(Beginning of Supplied material)

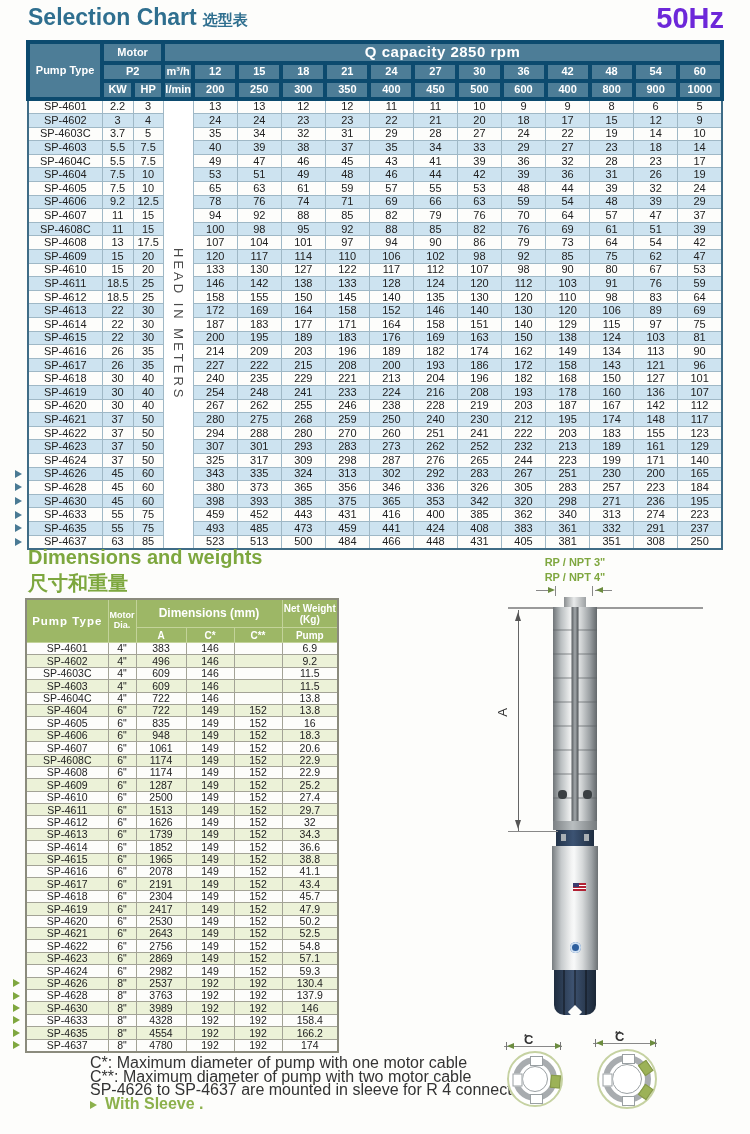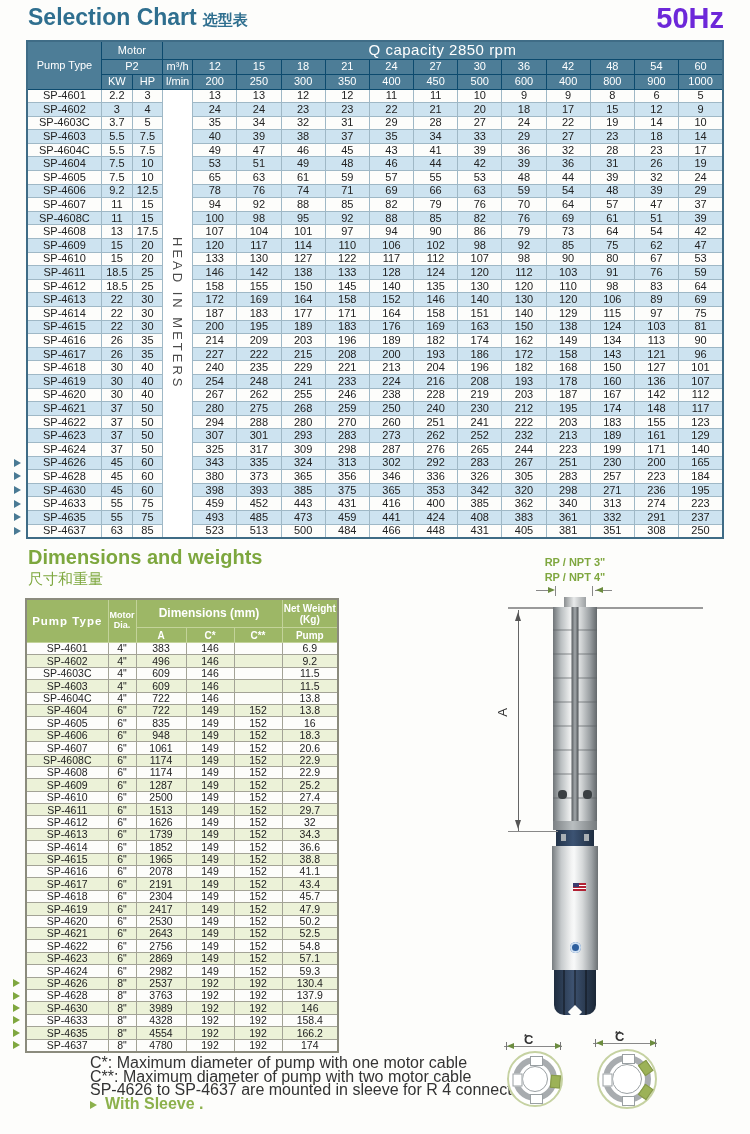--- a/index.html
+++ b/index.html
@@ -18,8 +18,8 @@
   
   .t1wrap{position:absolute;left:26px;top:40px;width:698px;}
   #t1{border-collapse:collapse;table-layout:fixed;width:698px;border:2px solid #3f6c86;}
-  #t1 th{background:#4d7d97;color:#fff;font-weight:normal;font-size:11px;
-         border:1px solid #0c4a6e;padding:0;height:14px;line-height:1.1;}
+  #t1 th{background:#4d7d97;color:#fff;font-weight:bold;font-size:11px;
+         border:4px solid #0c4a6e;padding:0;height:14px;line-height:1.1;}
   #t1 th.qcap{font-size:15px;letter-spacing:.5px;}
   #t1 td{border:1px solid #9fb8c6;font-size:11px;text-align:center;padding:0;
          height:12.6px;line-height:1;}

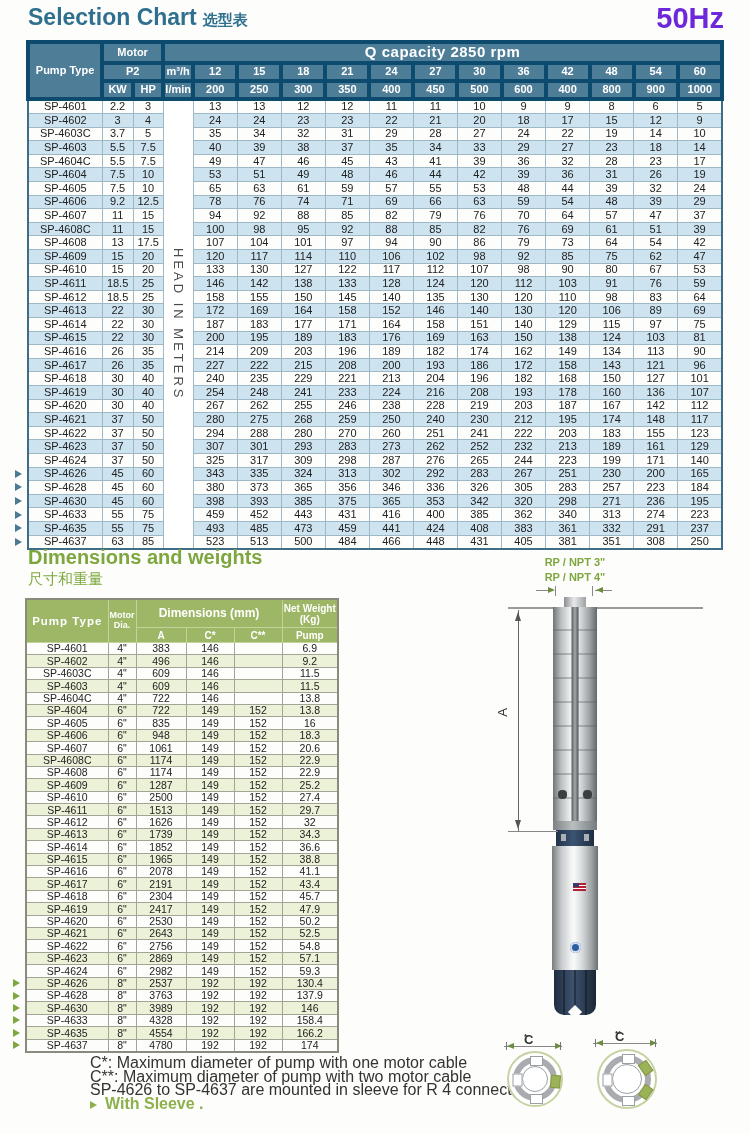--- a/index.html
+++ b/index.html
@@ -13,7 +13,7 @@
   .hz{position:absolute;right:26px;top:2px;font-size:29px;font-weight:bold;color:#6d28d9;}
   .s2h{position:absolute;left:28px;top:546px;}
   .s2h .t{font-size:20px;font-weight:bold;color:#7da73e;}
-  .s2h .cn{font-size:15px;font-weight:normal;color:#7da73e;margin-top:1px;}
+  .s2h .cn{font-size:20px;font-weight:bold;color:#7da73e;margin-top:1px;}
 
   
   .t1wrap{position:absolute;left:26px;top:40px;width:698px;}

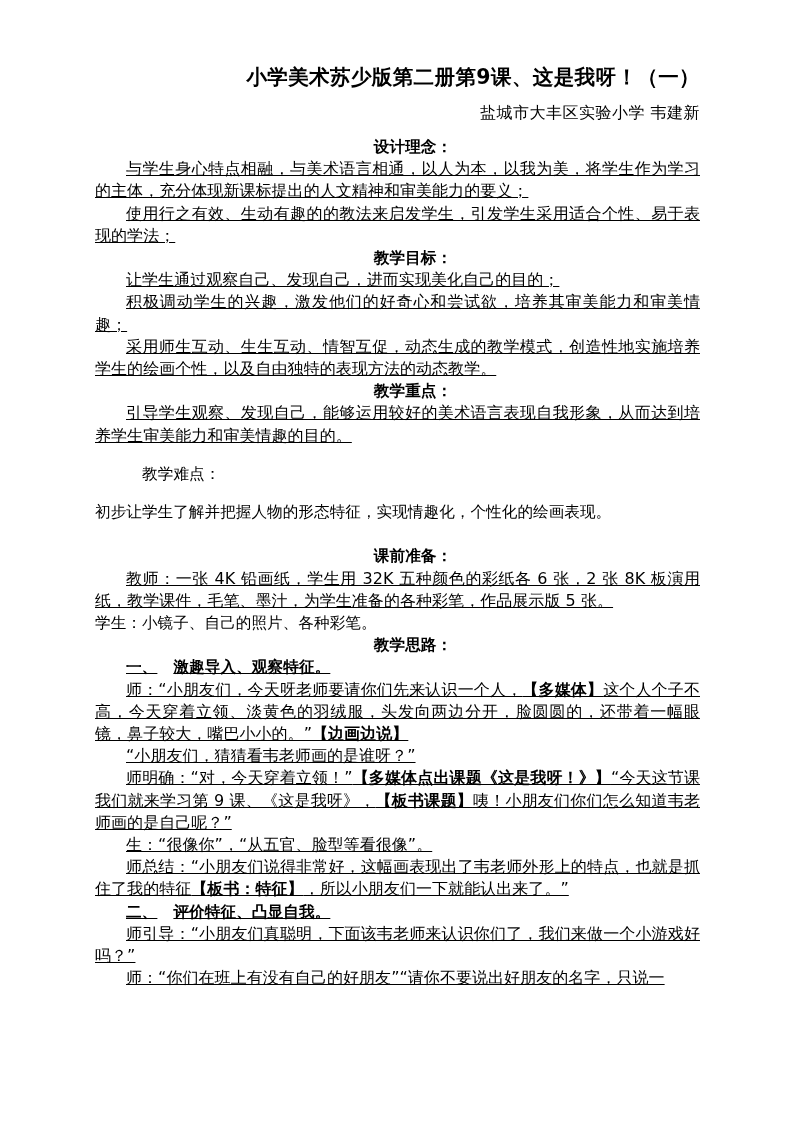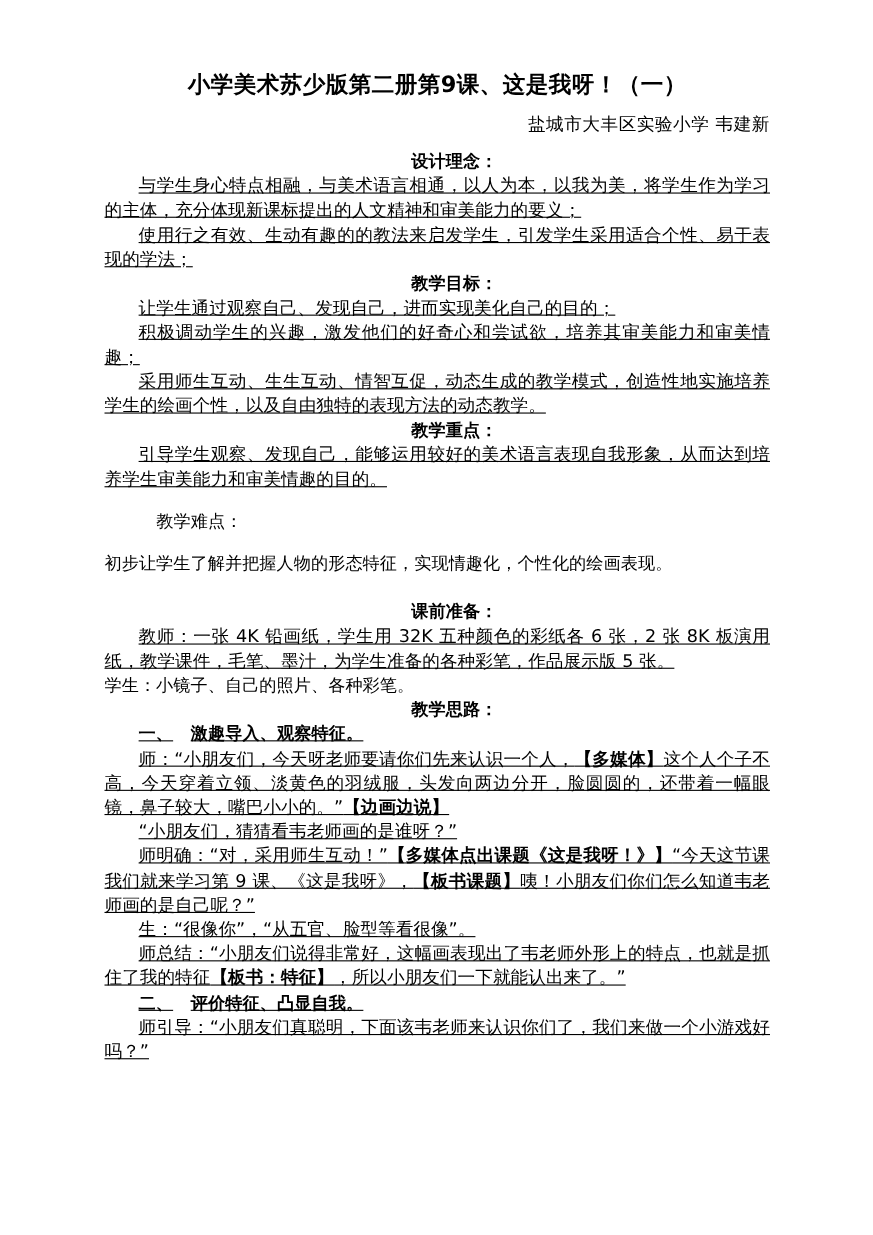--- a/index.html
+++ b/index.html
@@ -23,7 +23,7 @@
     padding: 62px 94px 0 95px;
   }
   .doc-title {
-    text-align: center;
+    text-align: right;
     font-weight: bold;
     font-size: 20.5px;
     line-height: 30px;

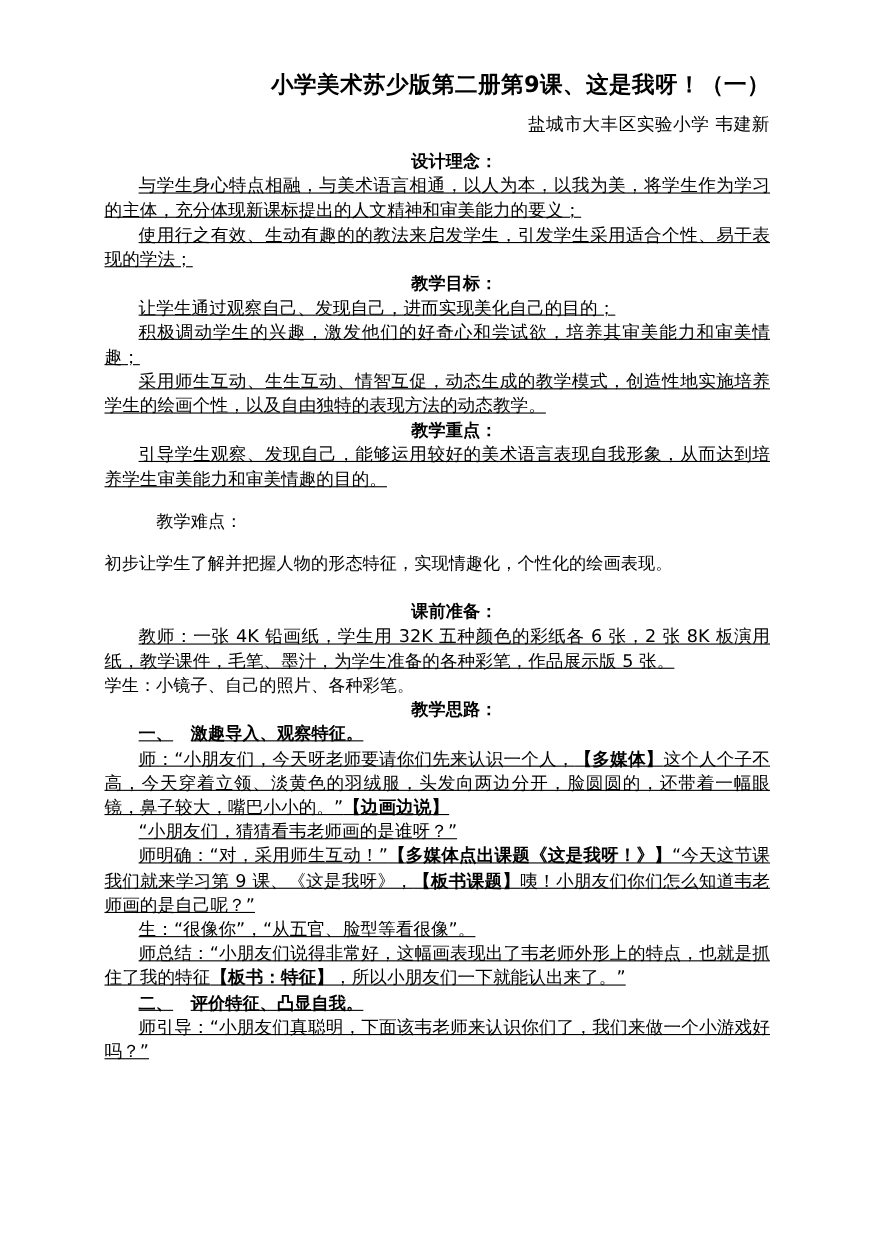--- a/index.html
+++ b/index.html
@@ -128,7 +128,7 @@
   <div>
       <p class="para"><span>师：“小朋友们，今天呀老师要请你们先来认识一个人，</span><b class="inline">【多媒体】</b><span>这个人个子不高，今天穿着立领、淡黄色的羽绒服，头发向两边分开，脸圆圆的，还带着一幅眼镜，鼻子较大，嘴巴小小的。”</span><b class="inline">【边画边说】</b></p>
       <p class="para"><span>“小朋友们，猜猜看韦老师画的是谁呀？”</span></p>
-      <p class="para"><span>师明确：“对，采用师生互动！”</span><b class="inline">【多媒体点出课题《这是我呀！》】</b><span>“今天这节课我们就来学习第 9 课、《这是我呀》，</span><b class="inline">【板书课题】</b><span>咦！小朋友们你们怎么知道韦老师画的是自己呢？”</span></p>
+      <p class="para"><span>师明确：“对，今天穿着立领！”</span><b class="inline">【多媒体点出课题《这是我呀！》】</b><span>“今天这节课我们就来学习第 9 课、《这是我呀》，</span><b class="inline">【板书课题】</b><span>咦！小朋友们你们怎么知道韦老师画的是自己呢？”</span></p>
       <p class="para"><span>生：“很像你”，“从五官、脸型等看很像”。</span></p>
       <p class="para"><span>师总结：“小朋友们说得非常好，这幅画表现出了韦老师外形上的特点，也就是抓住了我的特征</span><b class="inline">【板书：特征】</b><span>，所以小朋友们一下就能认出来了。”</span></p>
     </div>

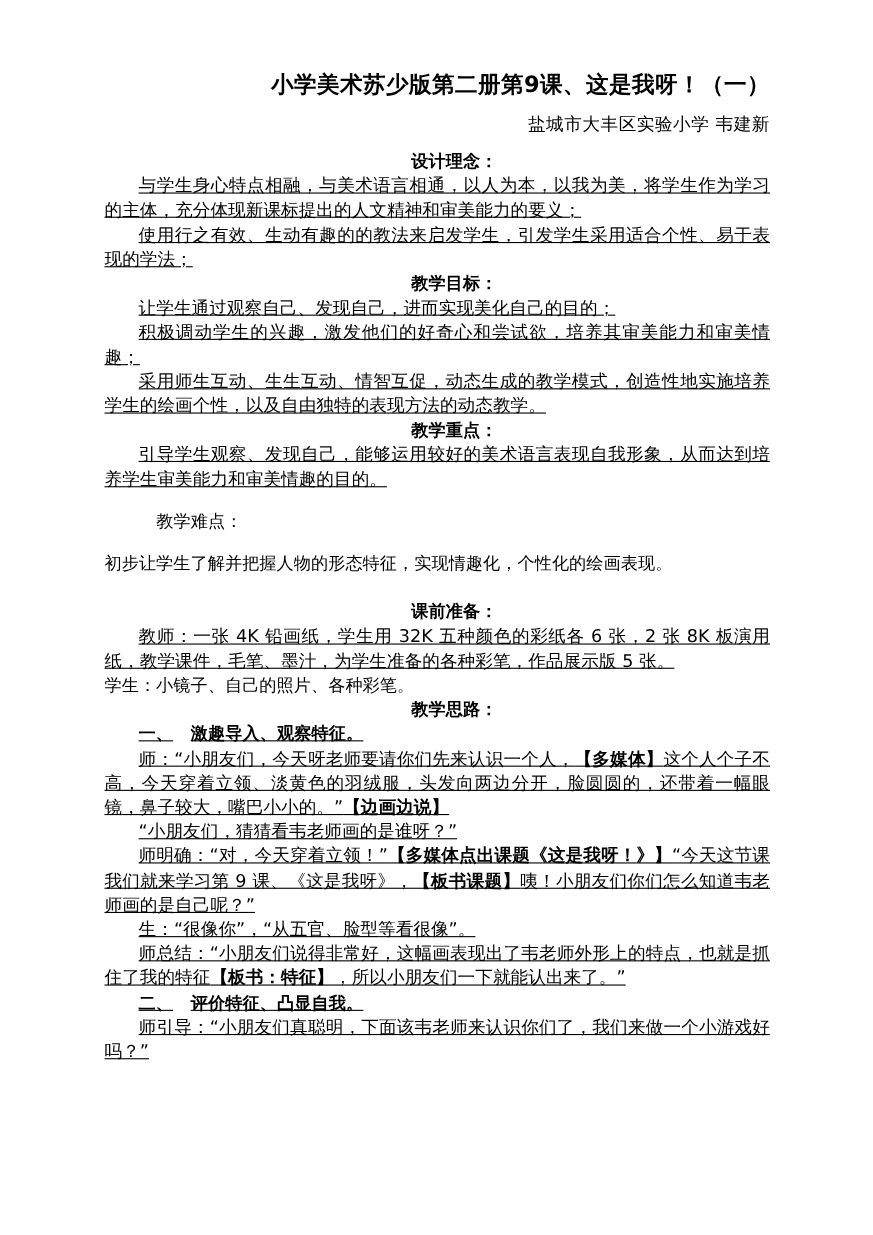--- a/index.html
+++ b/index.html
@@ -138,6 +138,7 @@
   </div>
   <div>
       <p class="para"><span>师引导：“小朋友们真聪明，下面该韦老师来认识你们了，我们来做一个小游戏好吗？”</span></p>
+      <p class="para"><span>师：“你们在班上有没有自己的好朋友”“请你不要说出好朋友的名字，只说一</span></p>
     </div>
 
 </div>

(End of Supplied material)

What is expected: All the lines above need to be repeated exactly, with no pictures carried over.

Answer box:
--- a/index.html
+++ b/index.html
@@ -18,8 +18,8 @@
   
   .t1wrap{position:absolute;left:26px;top:40px;width:698px;}
   #t1{border-collapse:collapse;table-layout:fixed;width:698px;border:2px solid #3f6c86;}
-  #t1 th{background:#4d7d97;color:#fff;font-weight:normal;font-size:11px;
-         border:1px solid #0c4a6e;padding:0;height:14px;line-height:1.1;}
+  #t1 th{background:#4d7d97;color:#fff;font-weight:bold;font-size:11px;
+         border:4px solid #0c4a6e;padding:0;height:14px;line-height:1.1;}
   #t1 th.qcap{font-size:15px;letter-spacing:.5px;}
   #t1 td{border:1px solid #9fb8c6;font-size:11px;text-align:center;padding:0;
          height:12.6px;line-height:1;}

--- a/index.html
+++ b/index.html
@@ -13,7 +13,7 @@
   .hz{position:absolute;right:26px;top:2px;font-size:29px;font-weight:bold;color:#6d28d9;}
   .s2h{position:absolute;left:28px;top:546px;}
   .s2h .t{font-size:20px;font-weight:bold;color:#7da73e;}
-  .s2h .cn{font-size:15px;font-weight:normal;color:#7da73e;margin-top:1px;}
+  .s2h .cn{font-size:20px;font-weight:bold;color:#7da73e;margin-top:1px;}
 
   
   .t1wrap{position:absolute;left:26px;top:40px;width:698px;}

--- a/index.html
+++ b/index.html
@@ -23,7 +23,7 @@
     padding: 62px 94px 0 95px;
   }
   .doc-title {
-    text-align: center;
+    text-align: right;
     font-weight: bold;
     font-size: 20.5px;
     line-height: 30px;

--- a/index.html
+++ b/index.html
@@ -128,7 +128,7 @@
   <div>
       <p class="para"><span>师：“小朋友们，今天呀老师要请你们先来认识一个人，</span><b class="inline">【多媒体】</b><span>这个人个子不高，今天穿着立领、淡黄色的羽绒服，头发向两边分开，脸圆圆的，还带着一幅眼镜，鼻子较大，嘴巴小小的。”</span><b class="inline">【边画边说】</b></p>
       <p class="para"><span>“小朋友们，猜猜看韦老师画的是谁呀？”</span></p>
-      <p class="para"><span>师明确：“对，采用师生互动！”</span><b class="inline">【多媒体点出课题《这是我呀！》】</b><span>“今天这节课我们就来学习第 9 课、《这是我呀》，</span><b class="inline">【板书课题】</b><span>咦！小朋友们你们怎么知道韦老师画的是自己呢？”</span></p>
+      <p class="para"><span>师明确：“对，今天穿着立领！”</span><b class="inline">【多媒体点出课题《这是我呀！》】</b><span>“今天这节课我们就来学习第 9 课、《这是我呀》，</span><b class="inline">【板书课题】</b><span>咦！小朋友们你们怎么知道韦老师画的是自己呢？”</span></p>
       <p class="para"><span>生：“很像你”，“从五官、脸型等看很像”。</span></p>
       <p class="para"><span>师总结：“小朋友们说得非常好，这幅画表现出了韦老师外形上的特点，也就是抓住了我的特征</span><b class="inline">【板书：特征】</b><span>，所以小朋友们一下就能认出来了。”</span></p>
     </div>

--- a/index.html
+++ b/index.html
@@ -138,6 +138,7 @@
   </div>
   <div>
       <p class="para"><span>师引导：“小朋友们真聪明，下面该韦老师来认识你们了，我们来做一个小游戏好吗？”</span></p>
+      <p class="para"><span>师：“你们在班上有没有自己的好朋友”“请你不要说出好朋友的名字，只说一</span></p>
     </div>
 
 </div>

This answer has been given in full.